DATASET EXTRACT
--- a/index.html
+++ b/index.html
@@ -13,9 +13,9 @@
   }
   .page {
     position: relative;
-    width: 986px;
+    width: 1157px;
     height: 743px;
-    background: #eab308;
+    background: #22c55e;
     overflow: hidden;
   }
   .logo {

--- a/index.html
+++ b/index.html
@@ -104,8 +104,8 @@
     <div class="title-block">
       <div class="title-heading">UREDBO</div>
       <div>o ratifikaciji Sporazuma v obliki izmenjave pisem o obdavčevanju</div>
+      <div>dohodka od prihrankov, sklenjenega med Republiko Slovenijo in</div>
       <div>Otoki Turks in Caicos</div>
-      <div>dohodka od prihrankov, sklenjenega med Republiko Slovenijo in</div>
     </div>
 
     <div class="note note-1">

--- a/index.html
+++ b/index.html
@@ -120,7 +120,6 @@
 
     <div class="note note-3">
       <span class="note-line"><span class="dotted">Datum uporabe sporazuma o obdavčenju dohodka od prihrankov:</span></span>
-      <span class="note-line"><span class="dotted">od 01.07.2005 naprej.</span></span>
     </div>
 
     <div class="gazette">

---

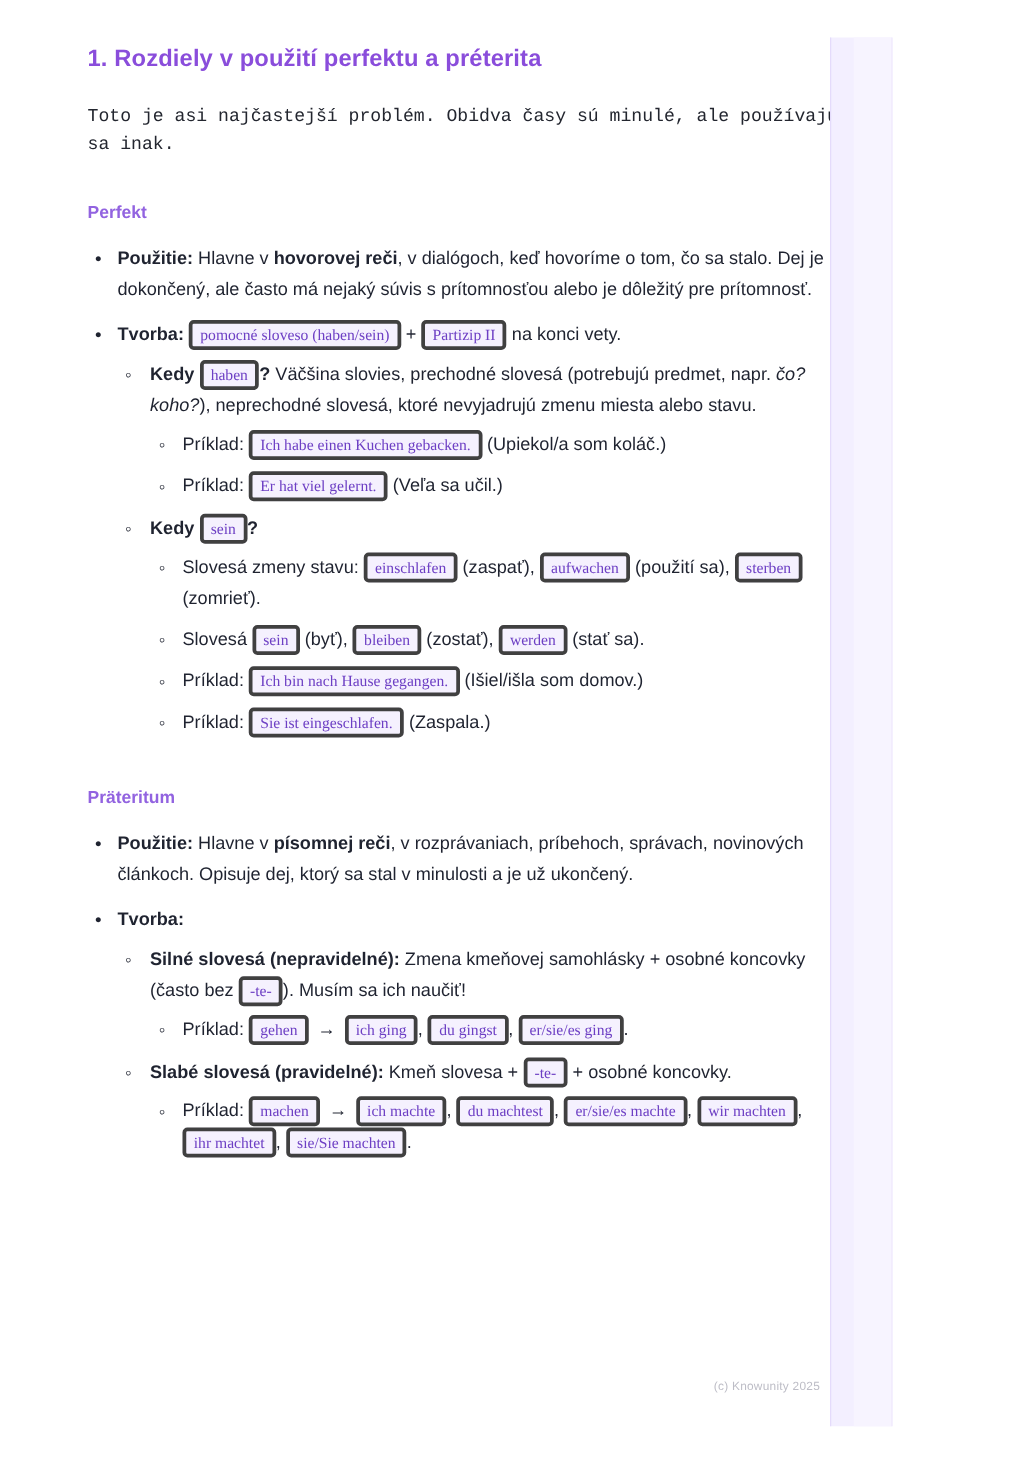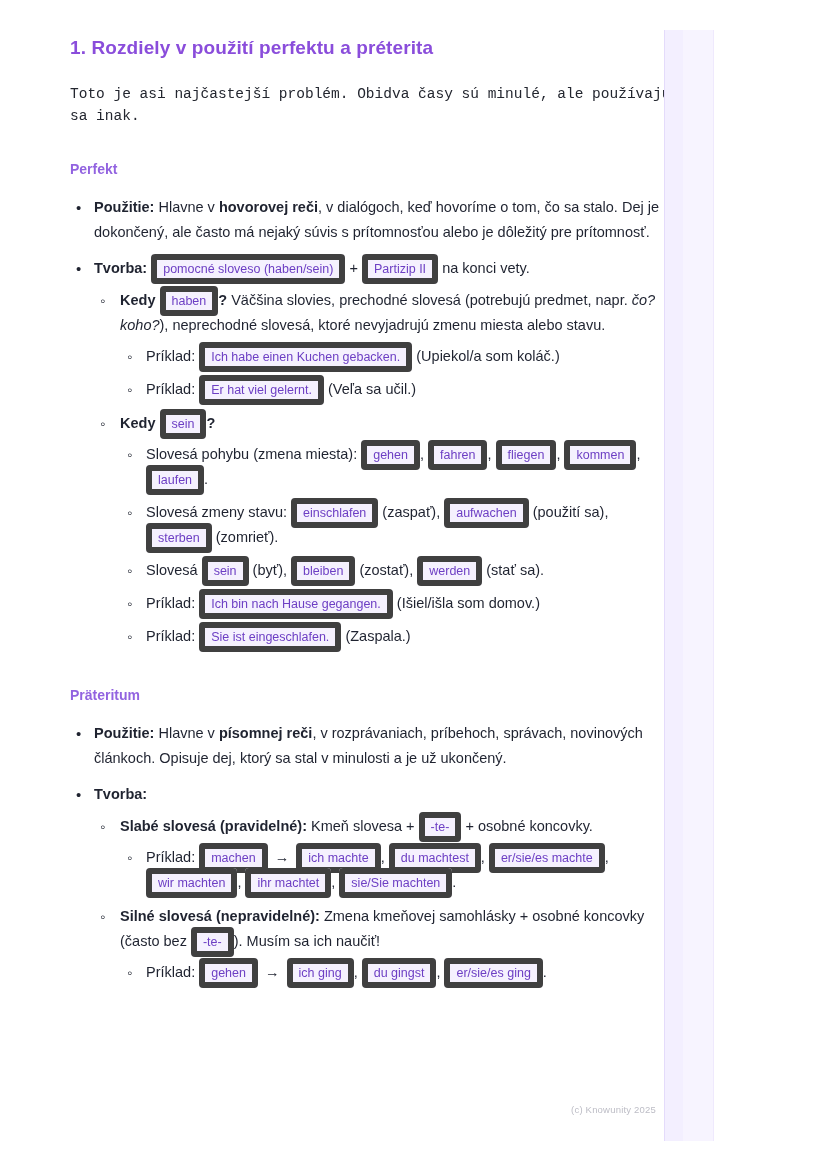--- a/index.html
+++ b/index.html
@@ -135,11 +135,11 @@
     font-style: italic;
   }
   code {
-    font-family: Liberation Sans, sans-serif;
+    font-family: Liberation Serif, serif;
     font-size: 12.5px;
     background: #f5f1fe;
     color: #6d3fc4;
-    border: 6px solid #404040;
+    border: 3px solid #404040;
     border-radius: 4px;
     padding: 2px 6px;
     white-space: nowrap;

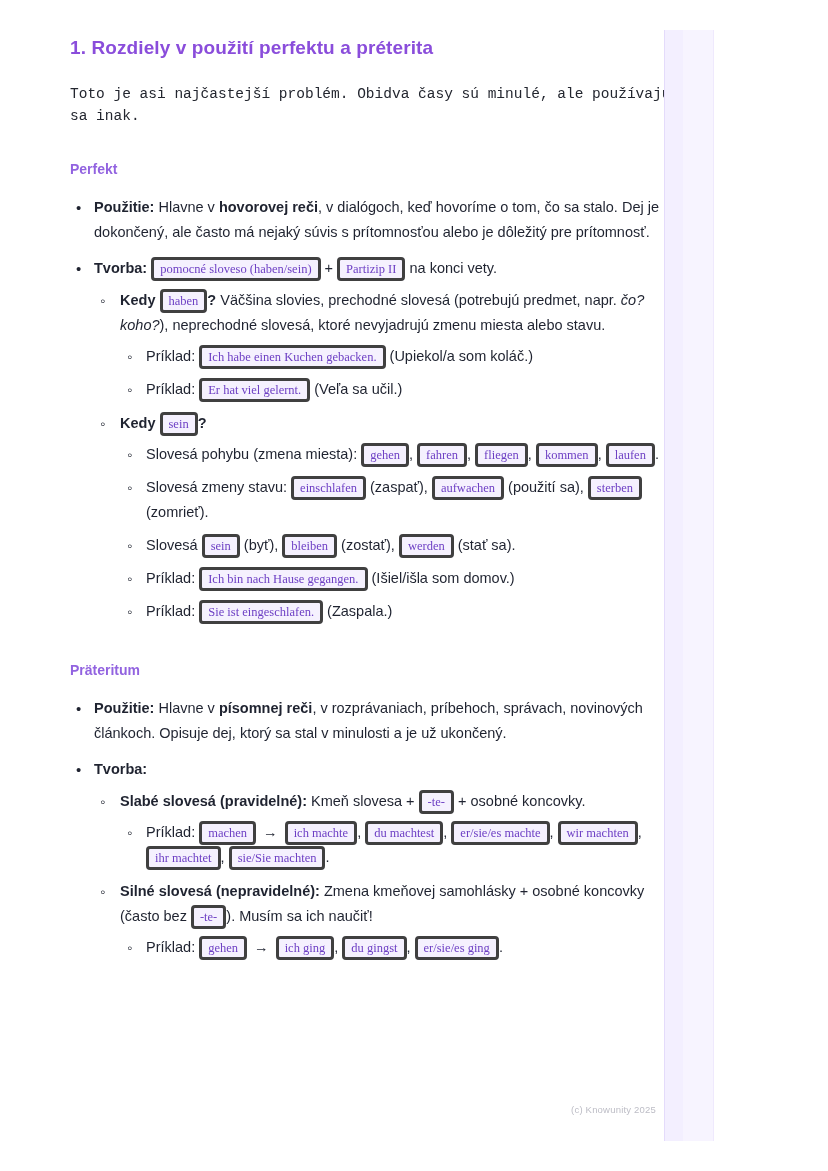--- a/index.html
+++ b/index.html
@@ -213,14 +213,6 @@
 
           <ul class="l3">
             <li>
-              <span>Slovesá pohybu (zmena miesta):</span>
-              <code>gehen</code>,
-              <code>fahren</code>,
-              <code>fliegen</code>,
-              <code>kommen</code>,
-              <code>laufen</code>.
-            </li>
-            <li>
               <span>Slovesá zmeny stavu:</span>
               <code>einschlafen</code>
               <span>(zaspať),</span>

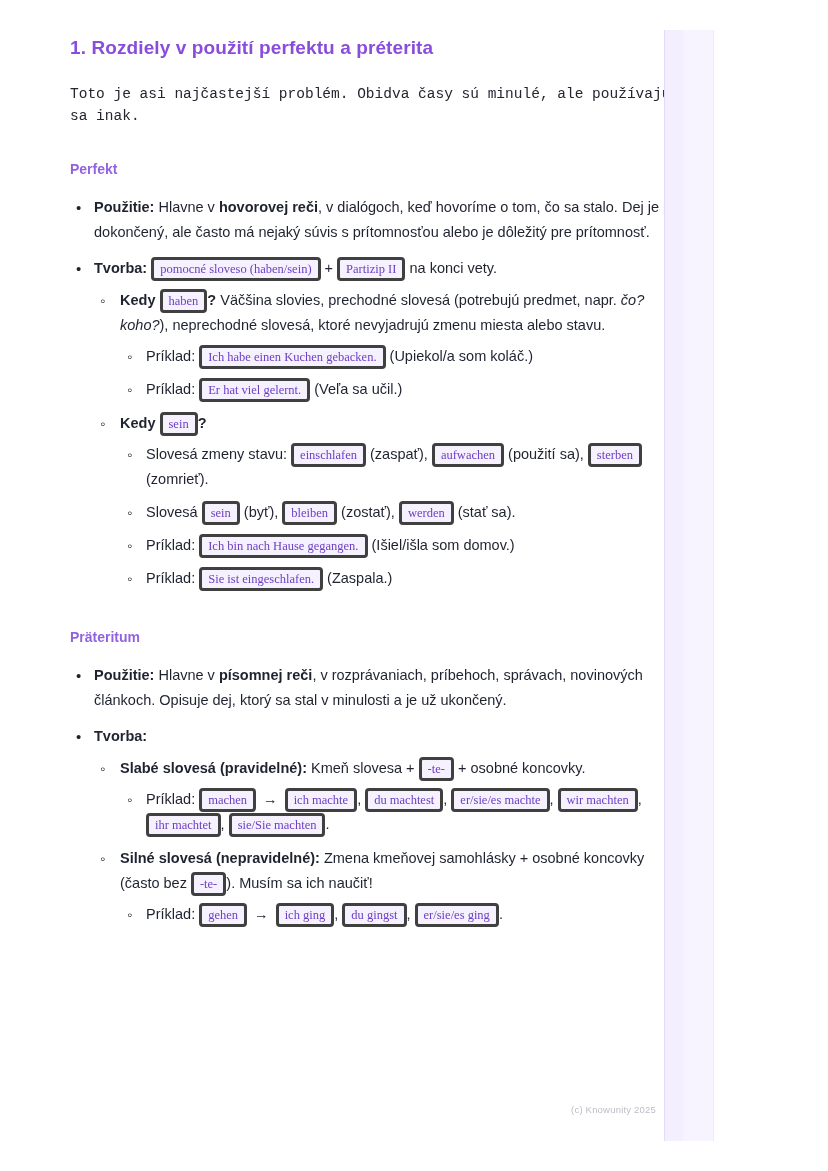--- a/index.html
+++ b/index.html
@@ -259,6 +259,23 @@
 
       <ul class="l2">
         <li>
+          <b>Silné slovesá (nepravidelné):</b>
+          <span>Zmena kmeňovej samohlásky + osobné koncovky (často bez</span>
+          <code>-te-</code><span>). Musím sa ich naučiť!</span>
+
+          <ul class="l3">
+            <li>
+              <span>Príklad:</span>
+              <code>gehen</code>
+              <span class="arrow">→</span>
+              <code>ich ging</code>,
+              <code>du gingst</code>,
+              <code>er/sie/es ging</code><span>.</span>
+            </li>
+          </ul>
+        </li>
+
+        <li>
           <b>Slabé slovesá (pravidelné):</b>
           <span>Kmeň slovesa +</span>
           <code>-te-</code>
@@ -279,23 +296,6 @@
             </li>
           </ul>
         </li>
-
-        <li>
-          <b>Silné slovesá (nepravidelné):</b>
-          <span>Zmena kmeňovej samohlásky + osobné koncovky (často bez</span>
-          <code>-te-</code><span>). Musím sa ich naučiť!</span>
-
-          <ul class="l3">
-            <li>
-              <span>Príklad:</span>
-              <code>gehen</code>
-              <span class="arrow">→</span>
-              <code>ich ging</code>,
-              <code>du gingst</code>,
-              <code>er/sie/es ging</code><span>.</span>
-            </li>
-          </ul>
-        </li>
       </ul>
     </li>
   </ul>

WHAT THE EXERCISE ASKS
If a line in the entries includes the word "koncovky", copy that line out.

ANSWER BOX
+          <span>Zmena kmeňovej samohlásky + osobné koncovky (často bez</span>
-          <span>Zmena kmeňovej samohlásky + osobné koncovky (často bez</span>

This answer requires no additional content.